| TASK GOAL |
Images do not belong in the copy. Retype all the entries below exactly.
START DATA SUPPLIED
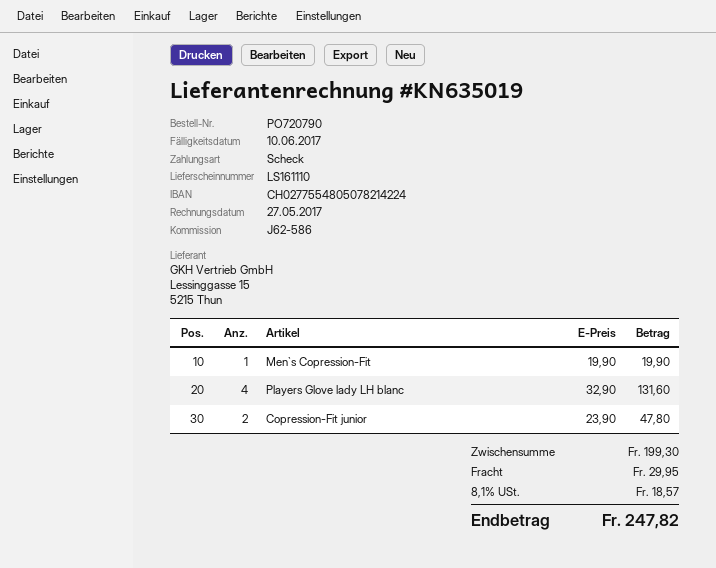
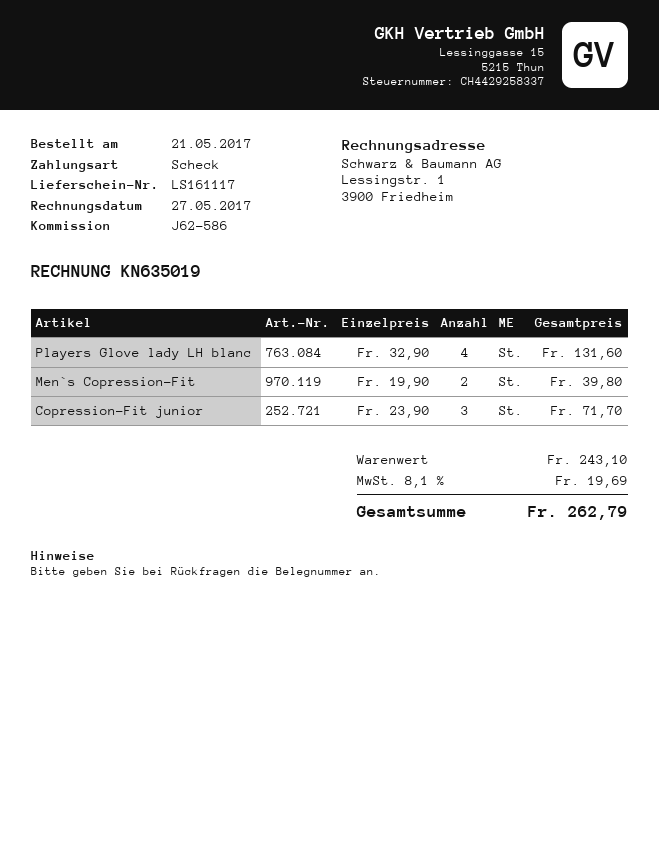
delivery note number: LS161110 -> LS161117
Men`s Copression-Fit: 1 x 19.90 = 19.90 -> 2 x 19.90 = 39.80
Copression-Fit junior: 2 x 23.90 = 47.80 -> 3 x 23.90 = 71.70
subtotal: 199.30 -> 243.10
shipping: 29.95 -> none
tax: 8.1% = 18.57 -> 8.1% = 19.69
total: 247.82 -> 262.79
END DATA SUPPLIED
| ANSWER FOR THIS EXERCISE |
delivery note number: LS161110 -> LS161117
Men`s Copression-Fit: 1 x 19.90 = 19.90 -> 2 x 19.90 = 39.80
Copression-Fit junior: 2 x 23.90 = 47.80 -> 3 x 23.90 = 71.70
subtotal: 199.30 -> 243.10
shipping: 29.95 -> none
tax: 8.1% = 18.57 -> 8.1% = 19.69
total: 247.82 -> 262.79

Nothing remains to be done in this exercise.